Managing the system using the GUI
The Content Software for File GUI application enables you to configure, administer, and monitor the Content Software for File system. This page provides an overview of the primary operations, access to the GUI, and system dashboard.
GUI overview
The Content Software for File GUI application is the administration tool for your Content Software for File system. Use this tool for system configuration, filesystems management, user management, and investigation of alarms, events, and statistics.
Content Software for File GUI application supports the following functions:
- Configuration:
- Configure the cluster, such as data availability, license, security, and central monitoring.
- Configure the backend servers and expose the data in different protocols.
- Manage local users and set up the user directory.
- Create and manage organizations and their quotas.
- Management:
- Manage the filesystems, including tiering, thin provisioning, and encryption.
- Manage snapshots.
- Manage the object store buckets.
- Manage the filesystem protocols: SMB, S3, and NFS.
- Investigation:
- Investigate events
- Investigate overtime statistics, such as total operations, R/W throughput, CPU usage, and read or write latency.
- Monitoring:
- View the cluster protection and availability.
- View the R/W throughput
- View the backend and client top consumers.
- View alarms. View the used, provisioned, and total capacity.
- View the frontend, compute, and drive cores usage.
- View the hardware components (active/total).
Accessing the Content Software for File GUI
The Content Software for File GUI is a web application that you can access using an already configured account and has the appropriate rights to configure, administer, or view.
You can access the Content Software for File GUI with any standard browser using the address: https://<weka system or host name>:14000
For example:
https://WekaProd:14000 or https://weka01:14000.
Before you begin
Procedure
In your browser, go to https://<weka system or host name>:14000. The sign-in page opens.
Sign in with the username and password of an account with cluster administration or organization administration privileges. For details about the account types, see User management in the related topics.
The system dashboard opens.NoteThe initial default username and password are admin and admin. In the first sign-in, Content Software for File GUI enforces changing the admin password.
System Dashboard
The system dashboard contains widgets that provide an overview of the Content Software for File system, including an overall status, R/W throughput, top consumers, alerts, capacity, core usage, and hardware.
The system dashboard opens by default when you sign in. If you select another menu and you want to display the dashboard again, select Monitor > System Dashboard, or click the Hitachi logo.
Cluster Protection and Availability widget
This widget shows the overall status of the system's health and protection.
The overall status widget includes the following indications:
- Service Uptime: The elapsed time since the I/O services started.
- Data Protection: The number of data drives and protection parity drives. The color of the protection parity drives indicates their status.
- Virtual (Hot) Spares: The number of failure domains that the system can lose and still complete the data rebuild while maintaining the same net capacity.
R/W Throughput widget
This widget shows the current performance statistics aggregated across the cluster.
The R/W Throughput widget includes the following indications:
- Throughput: The total throughput.
- Total Ops: The number of cluster operations.
- Latency: The average latency of R/W operations.
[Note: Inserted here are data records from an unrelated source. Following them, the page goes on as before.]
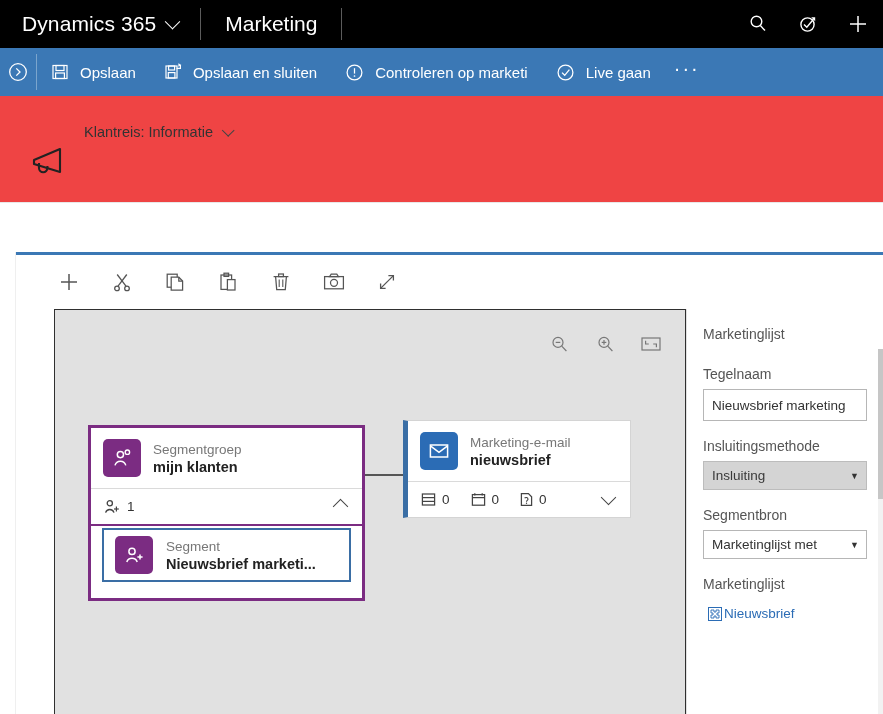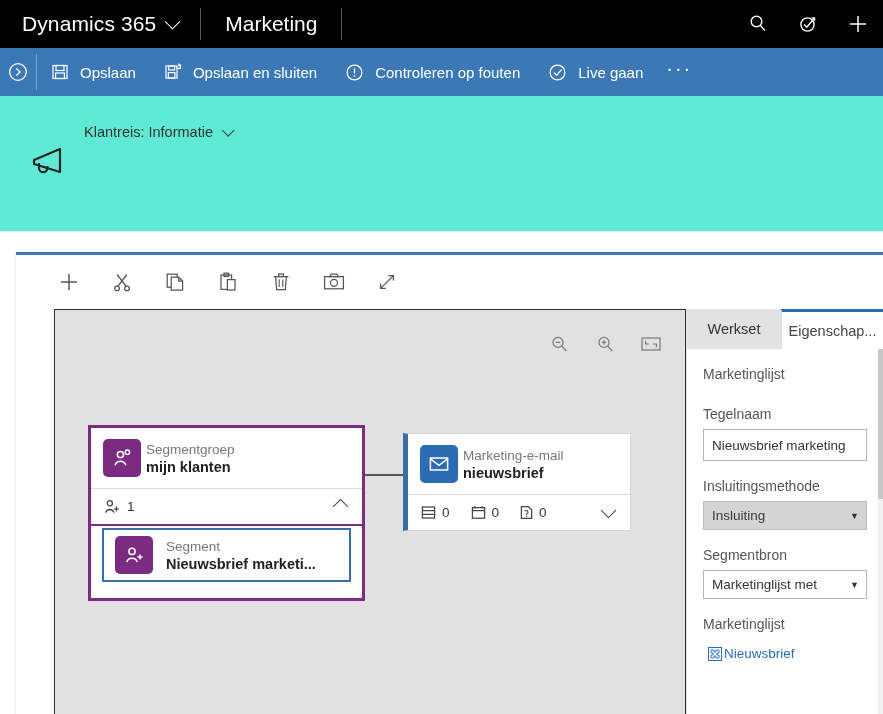--- a/index.html
+++ b/index.html
@@ -295,7 +295,7 @@
         <line x1="9.5" y1="5.2" x2="9.5" y2="10.6" stroke="#fff" stroke-width="1.25"></line>
         <circle cx="9.5" cy="13" r="0.85" fill="#fff"></circle>
       </svg>
-      <span>Controleren op fouten</span>
+      <span>Controleren op marketi</span>
     </div>
 
     <div class="cmd-item">

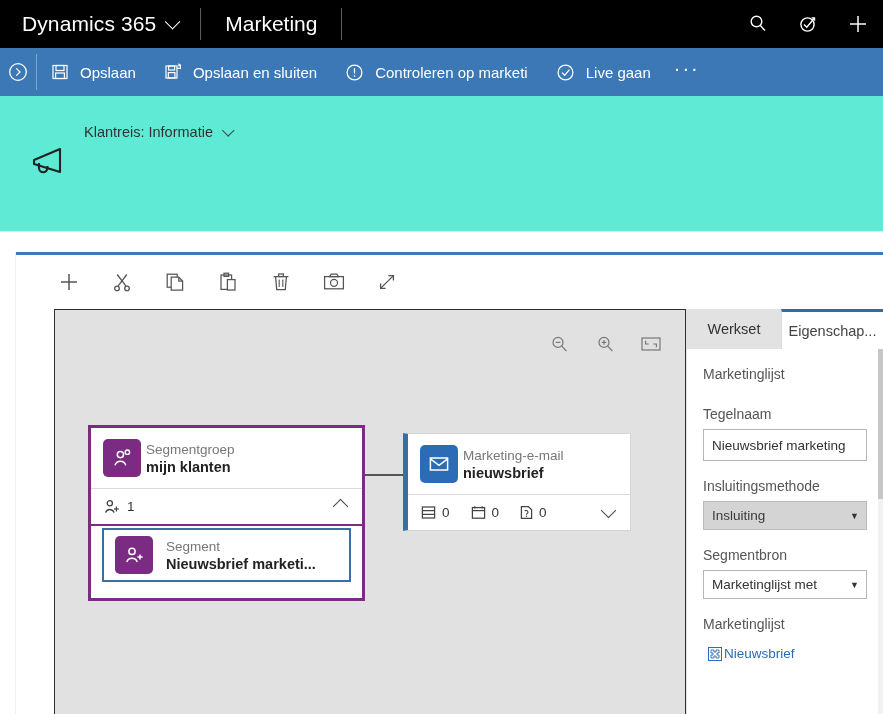--- a/index.html
+++ b/index.html
@@ -65,7 +65,7 @@
 
   
   .rec-header {
-    height: 136px; background:#5eead4;
+    height: 107px; background:#ef4444;
     border-bottom:1px solid #e8e8e8;
     display:flex; align-items:flex-start;
     padding: 26px 0 4px 22px;

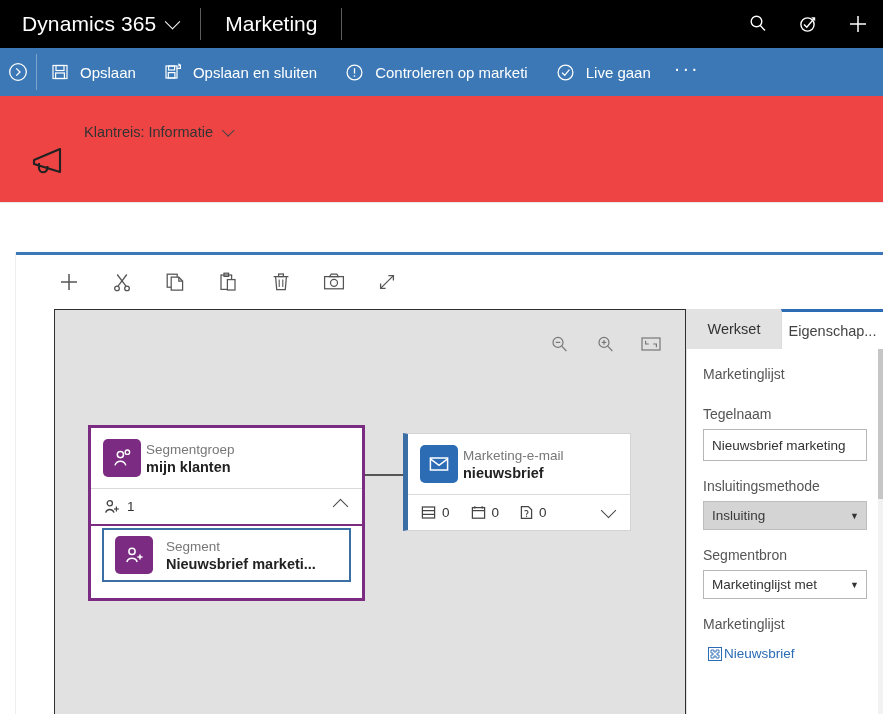--- a/index.html
+++ b/index.html
@@ -507,10 +507,6 @@
       </div>
 
       <div class="panel">
-        <div class="panel-tabs">
-          <div class="ptab inactive">Werkset</div>
-          <div class="ptab active">Eigenschap...</div>
-        </div>
 
         <div class="panel-body">
           <div class="fld-label">Marketinglijst</div>

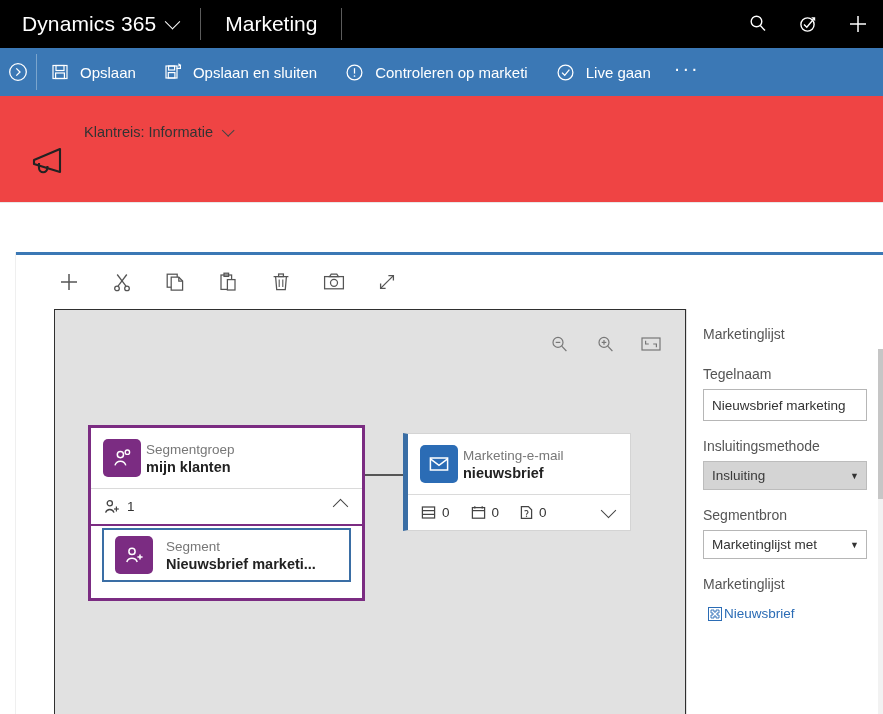--- a/index.html
+++ b/index.html
@@ -123,7 +123,7 @@
   }
   .tile-head {
     background:#ffffff; height:60px;
-    display:flex; align-items:center; gap:5px;
+    display:flex; align-items:center; gap:12px;
     padding:0 12px;
   }
   .tile-sq {

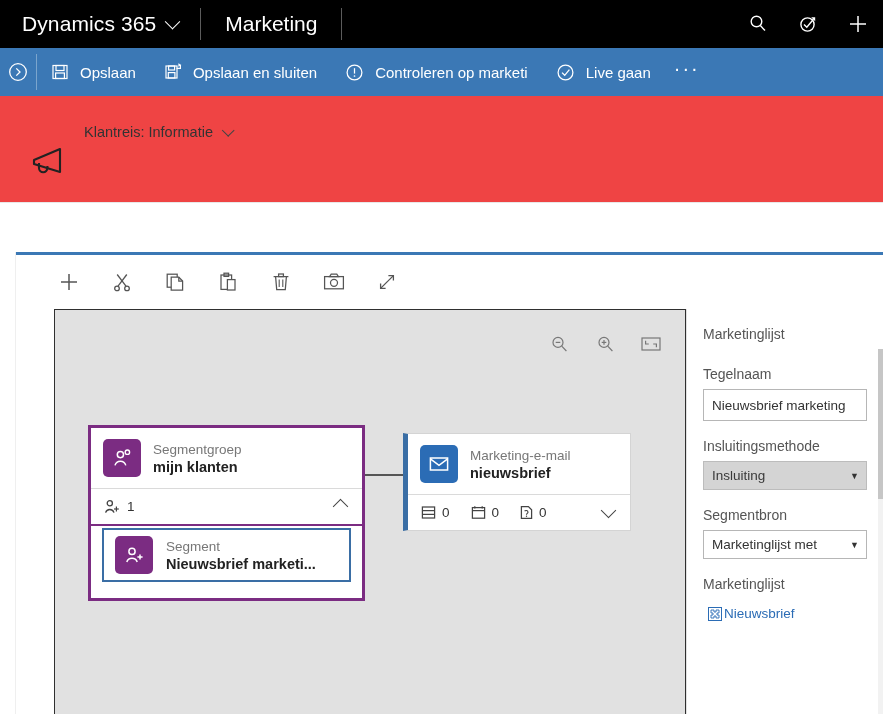--- a/index.html
+++ b/index.html
@@ -164,7 +164,7 @@
   }
 
   .email-tile {
-    position:absolute; left:348px; top:123px; width:228px;
+    position:absolute; left:348px; top:110px; width:228px;
     background:#ffffff; border:1px solid #d4d4d4; border-left:5px solid #3a6ea5;
   }
   .connector {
- Active clients: The number of clients connected to the cluster.
Top Consumer widget
This widget shows the backend and client hosts in the system. You can sort the list of hosts by total IO operations per second or by total throughput.
Alerts widget
This widget shows the alerts that are not muted.
Capacity widget
This widget shows an overview of the managed capacity.
The top bar indicates the total capacity provisioned for all filesystems and the used capacity. For tiered filesystems, the total capacity also includes the Object Store part.
The bottom bar indicates the total SSD capacity available in the system, the provisioned capacity, and the used capacity.
Core Usage widget
This widget shows the average usage and the maximum load level of the Frontend, Compute, and Drive cores.
Hardware widget
This widget shows an overview of the hardware components (active/total).
The hardware components include:
- Backends: The number of the servers.
- Cores: The number of cores configured for running processes in the backends.
- Drives: The number of drives.
- OBS Buckets: The number of the object-store buckets.
Switch the display time
Timestamps in events and statistics are logged internally in UTC. Weka GUI displays the timestamps in local or system time. You can switch between the local and system time.
Switching the display time may be required when the customer, Weka support, and the Weka system are in different time zones. In this situation, the customer and Weka support can switch the display to system time instead of local time, so both view the identical timestamps.
Procedure
On the top bar, point to the timestamp.
Depending on the displayed time, select Switch to System Time or Switch to Local Time.